__ACTIVITY__
Print the listing below only from the line that has "gap: 26px ->" through the line that has "html: <div> <span>know", exactly, and drop any picture.

+++ DATA TO EXAMINE

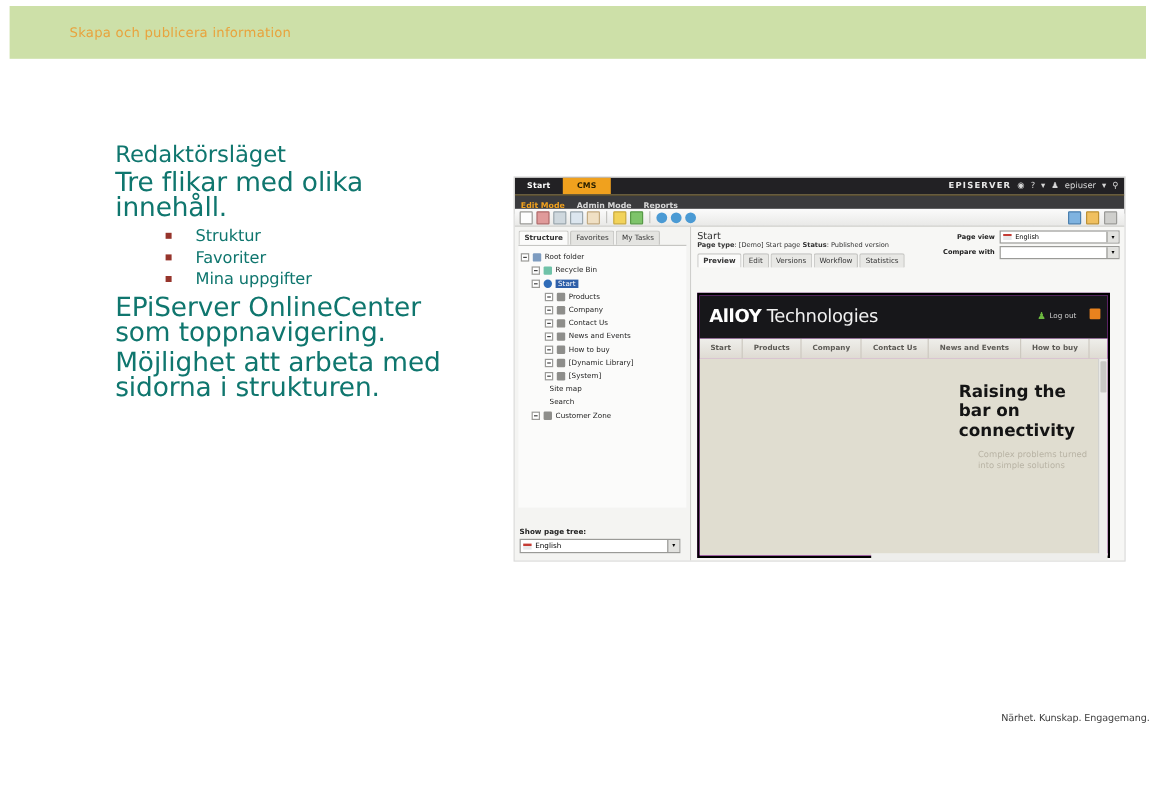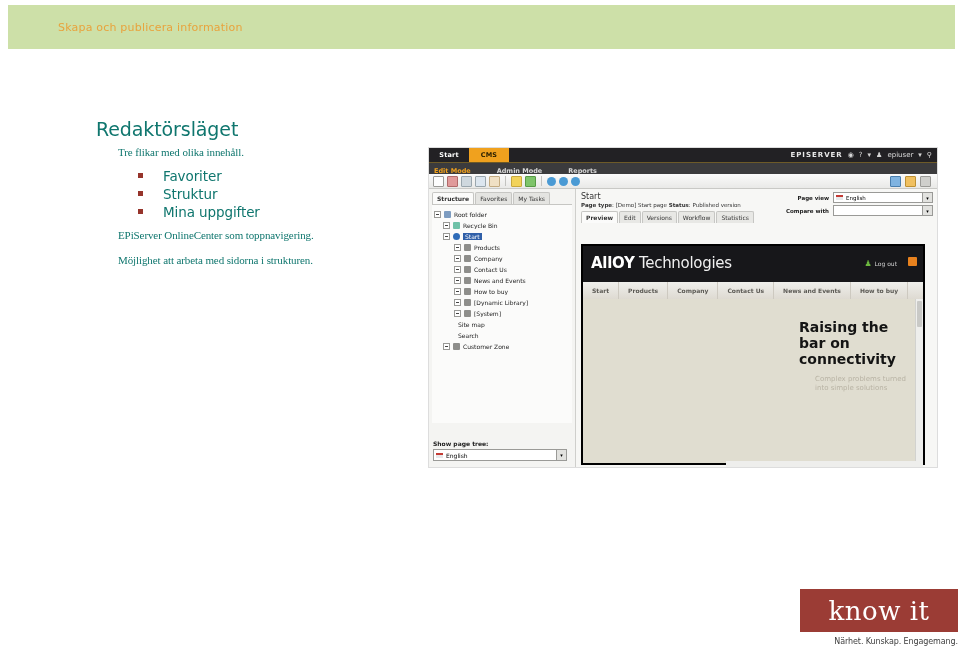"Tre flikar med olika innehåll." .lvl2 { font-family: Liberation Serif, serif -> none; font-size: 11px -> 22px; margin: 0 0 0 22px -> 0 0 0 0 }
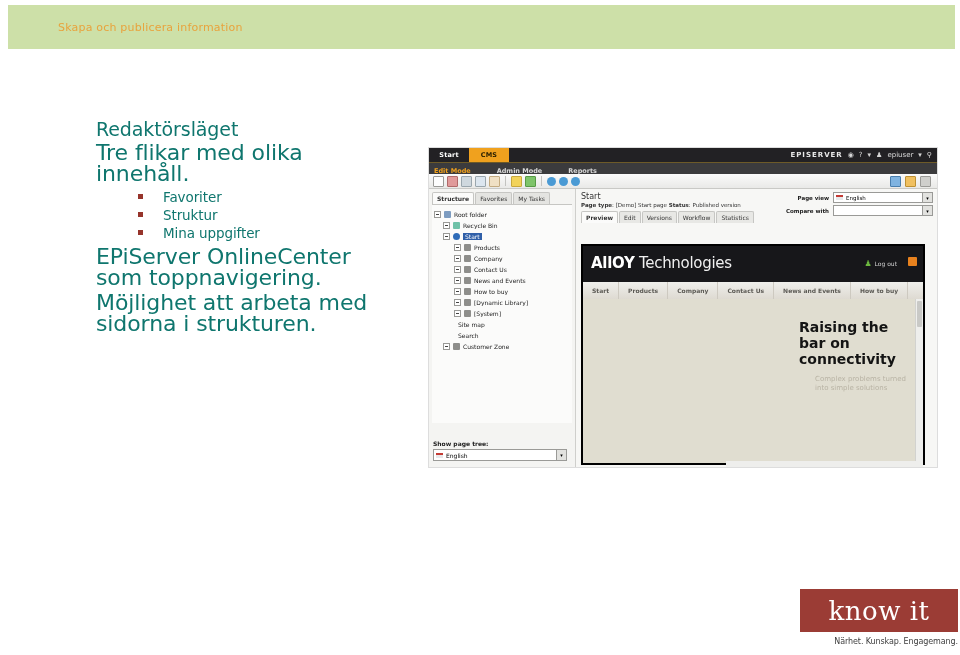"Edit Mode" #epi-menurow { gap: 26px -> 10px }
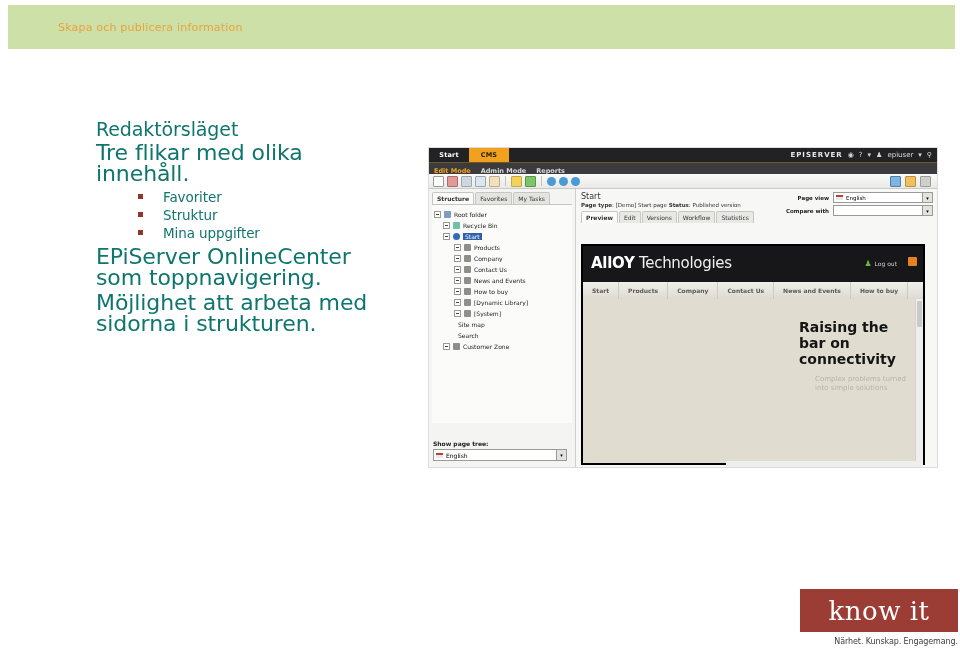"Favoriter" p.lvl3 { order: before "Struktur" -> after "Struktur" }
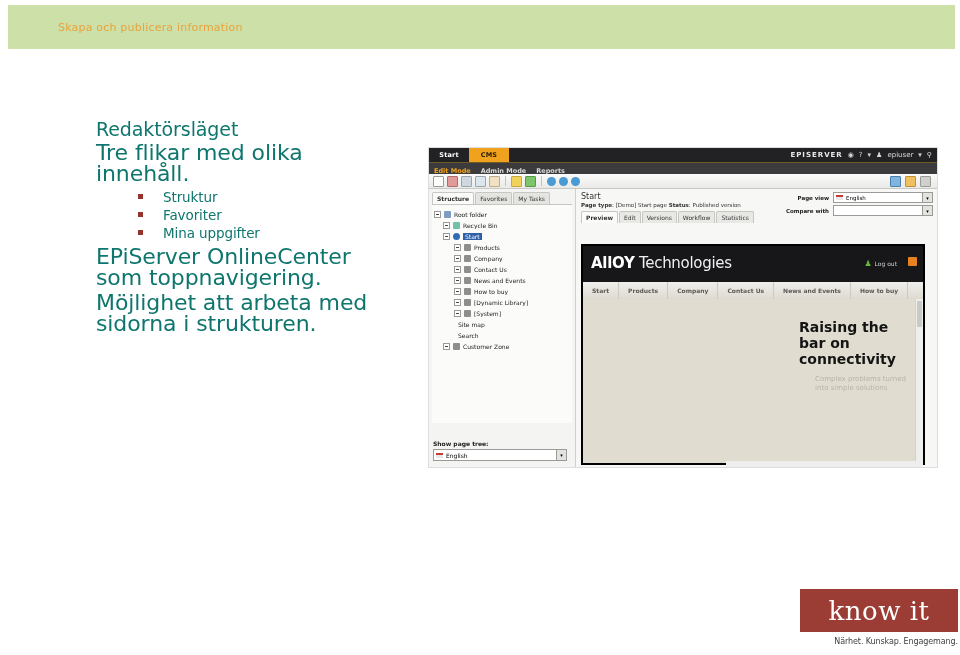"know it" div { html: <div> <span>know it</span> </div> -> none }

++++++
+++ DATA TO EXAMINE

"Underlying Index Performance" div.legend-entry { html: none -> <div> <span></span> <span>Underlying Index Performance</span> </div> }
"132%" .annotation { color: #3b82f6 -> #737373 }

++++++

__WRITTEN REPLY__
"Edit Mode" #epi-menurow { gap: 26px -> 10px }
"Favoriter" p.lvl3 { order: before "Struktur" -> after "Struktur" }
"know it" div { html: <div> <span>know it</span> </div> -> none }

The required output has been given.